▸ **EXERCISE MATERIAL**
<<<<

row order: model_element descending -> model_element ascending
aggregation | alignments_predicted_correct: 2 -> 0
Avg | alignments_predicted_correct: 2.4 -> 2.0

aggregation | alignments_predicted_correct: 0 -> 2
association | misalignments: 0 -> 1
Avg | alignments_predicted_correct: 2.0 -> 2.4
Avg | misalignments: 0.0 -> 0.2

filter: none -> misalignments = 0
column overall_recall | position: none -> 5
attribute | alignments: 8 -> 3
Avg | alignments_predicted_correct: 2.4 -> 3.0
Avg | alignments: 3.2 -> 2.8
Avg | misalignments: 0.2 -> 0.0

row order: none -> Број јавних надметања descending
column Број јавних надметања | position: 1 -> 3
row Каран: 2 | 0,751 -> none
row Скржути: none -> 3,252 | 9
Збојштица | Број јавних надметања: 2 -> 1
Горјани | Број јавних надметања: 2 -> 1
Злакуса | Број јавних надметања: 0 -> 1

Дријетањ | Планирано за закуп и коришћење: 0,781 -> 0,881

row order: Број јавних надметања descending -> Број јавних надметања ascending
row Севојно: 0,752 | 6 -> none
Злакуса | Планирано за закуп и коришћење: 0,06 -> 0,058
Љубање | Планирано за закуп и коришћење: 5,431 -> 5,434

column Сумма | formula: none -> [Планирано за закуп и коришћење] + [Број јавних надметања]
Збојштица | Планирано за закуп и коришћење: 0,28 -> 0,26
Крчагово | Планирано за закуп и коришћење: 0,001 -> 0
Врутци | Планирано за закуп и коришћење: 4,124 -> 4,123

>>>>

▸ **EXERCISE BRIEF**
Return, with no change at all, every line in the entries above from the line containing "filter: none -> misalignments = 0" through the line containing "row order: none".

▸ **RESPONSE BELOW**
filter: none -> misalignments = 0
column overall_recall | position: none -> 5
attribute | alignments: 8 -> 3
Avg | alignments_predicted_correct: 2.4 -> 3.0
Avg | alignments: 3.2 -> 2.8
Avg | misalignments: 0.2 -> 0.0

row order: none -> Број јавних надметања descending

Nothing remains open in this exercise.